Onurlu bir kavganın neferiyim ben.

[Ahmet Kaya]


12 Mart’ta ordu kendi bünyesinde “din elden gidiyor, bu komünistleri durdurmak gerek” diye broşür basıp dağıtıyordu. Aynı ordu, 12 Eylül sonrası hazırladığı raporda süreci Atatürk’ün altı okuna göre tasnif ediyor, herkesi oku saptırmakla suçluyor, MHP’yi “güya” milliyetçi, MSP’yi laiklik düşmanı, devrimcileri ve solu halkçılık karşıtı olarak kodluyordu. Bugünse AKP iktidarının bu geleneğin devamcısı olduğunu görmek gerek. AKP, altı okun birleştiği noktanın kendisi olarak örgütlenen devlettir.

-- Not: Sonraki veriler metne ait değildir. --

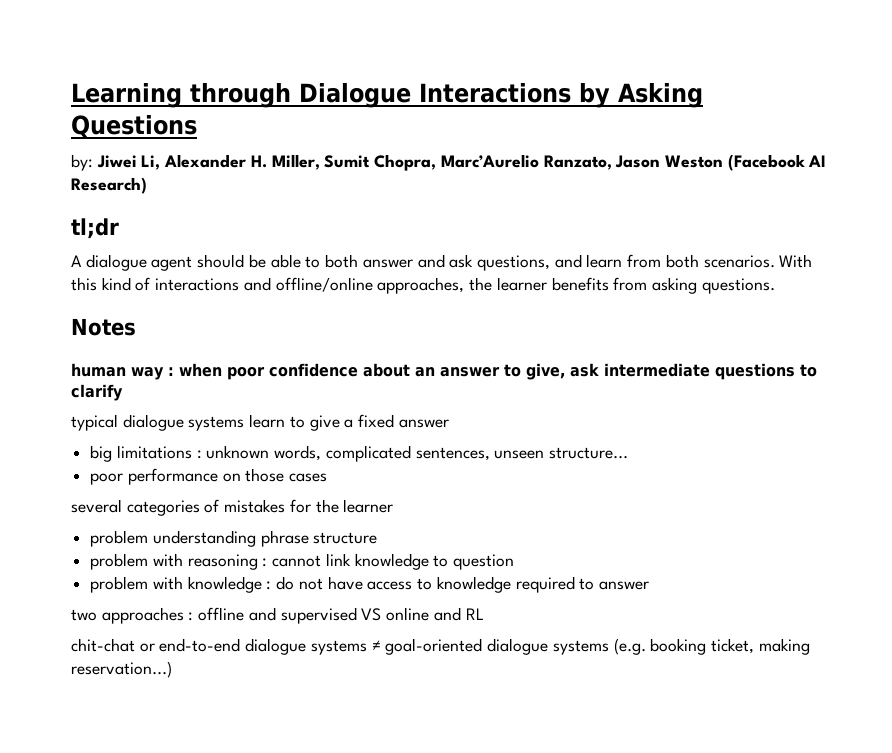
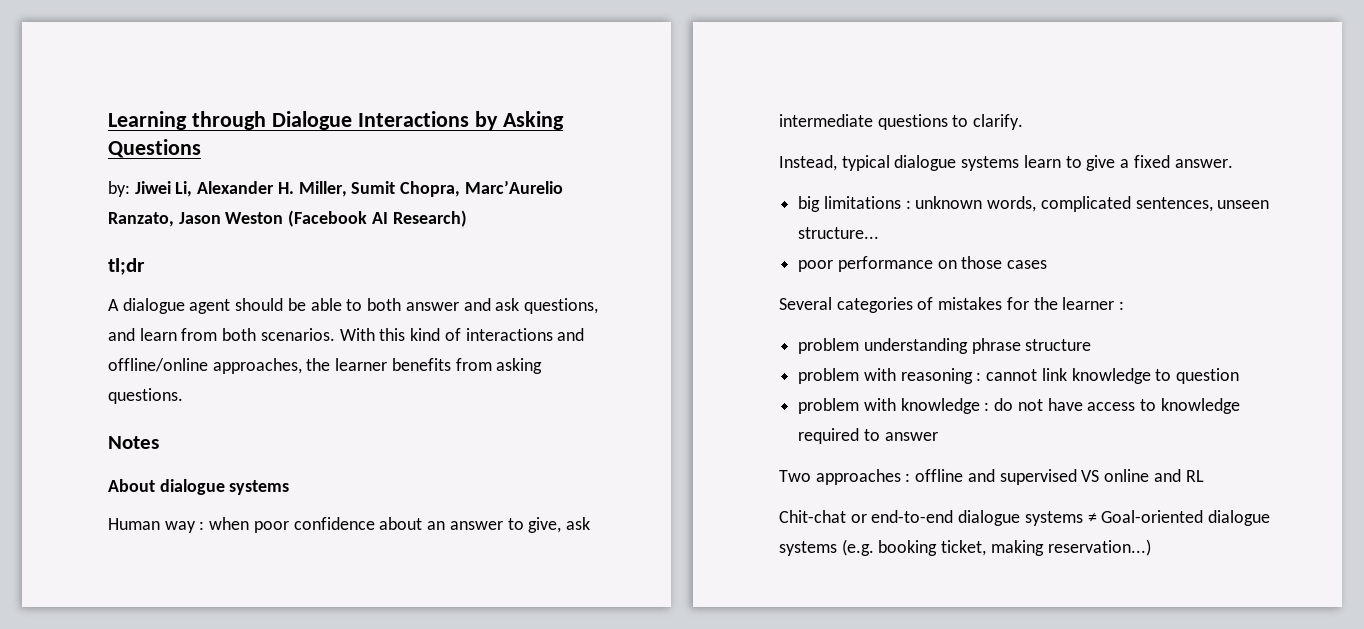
- human way : when poor confidence about an answer to give, ask intermediate questions to clarify
- typical dialogue systems learn to give a fixed answer
+ About dialogue systems
+ Human way : when poor confidence about an answer to give, ask intermediate questions to clarify.
+ Instead, typical dialogue systems learn to give a fixed answer.
- several categories of mistakes for the learner
+ Several categories of mistakes for the learner :
- two approaches : offline and supervised VS online and RL
+ Two approaches : offline and supervised VS online and RL
- chit-chat or end-to-end dialogue systems ≠ goal-oriented dialogue systems (e.g. booking ticket, making reservation...)
+ Chit-chat or end-to-end dialogue systems ≠ Goal-oriented dialogue systems (e.g. booking ticket, making reservation...)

“Başörtüsüne saldırdılar” ya da “camide içki içtiler” yalanlarının arkasında devlet millete “ben sizin canınızın, malınızın, dininizin güvencesiyim, bana biat edin” mesajı veriyor. Esas olarak burada din doğrudan canın ve malın bizatihi kendisi olarak tanımlanıyor. Yani din de altı okun birleştiği noktaya hapsediliyor. Oysa bu devlet kurulduğu günden beri, azınlıklardan gaspettiklerini muhafaza etmek, işçilerin-köylülerin başkaldırma ihtimallerini yok etmek üzere örgütlenmiş bir yapıdır, dolayısıyla burada can üç beş muktedirin, zenginin canıdır, mal da onların malıdır. Tezviratın, yalanların arkasındaki gerçek budur: devlet imansız olduğundan, kimseye güvenemeyeceğinden, kendisine kitle oluşturmaktadır ve bu amaçla gerekli yerlere mesajlar vermektedir. Burada sözün doğru olup olmadığı önemli değildir, önemli olan, mesajın kendisidir. Devlet, banka camlarının, ruhsuz bir örtünün ve tarihsiz bir taş yığınının muhafızıdır. Bir kilim, bir rahle bulunan mescidlere küfredip şatafatlı camilere huşu içinde bakan bir Müslüman için bu mesaj hayatîdir. Zira o Muhammed’in değil, Ebu Süfyan’ın İslam’ına tabi, onun ümmetine aittir.

Onca yalanla küfre uğrayan hakikat budur: Müslüman Türk milleti kendi hilafına kurulmuş bu devletin bekçisi kılınmak istenmektedir. Kara çarşafı Fransız subaylarca yırtıldığında bu turabı cehennem ocağına çevirmeyi bilmiş bir millete kölelik asla yakışmaz ama kıpırdamayıp zincirlerinin farkında olamayan bir kesim, bu huzurun diyetini günbegün ödemeyi seçmiş görünmektedir. Fukara milletin bir bölüğü hâlâ AKP’nin İslam için çalıştığını düşünmektedir.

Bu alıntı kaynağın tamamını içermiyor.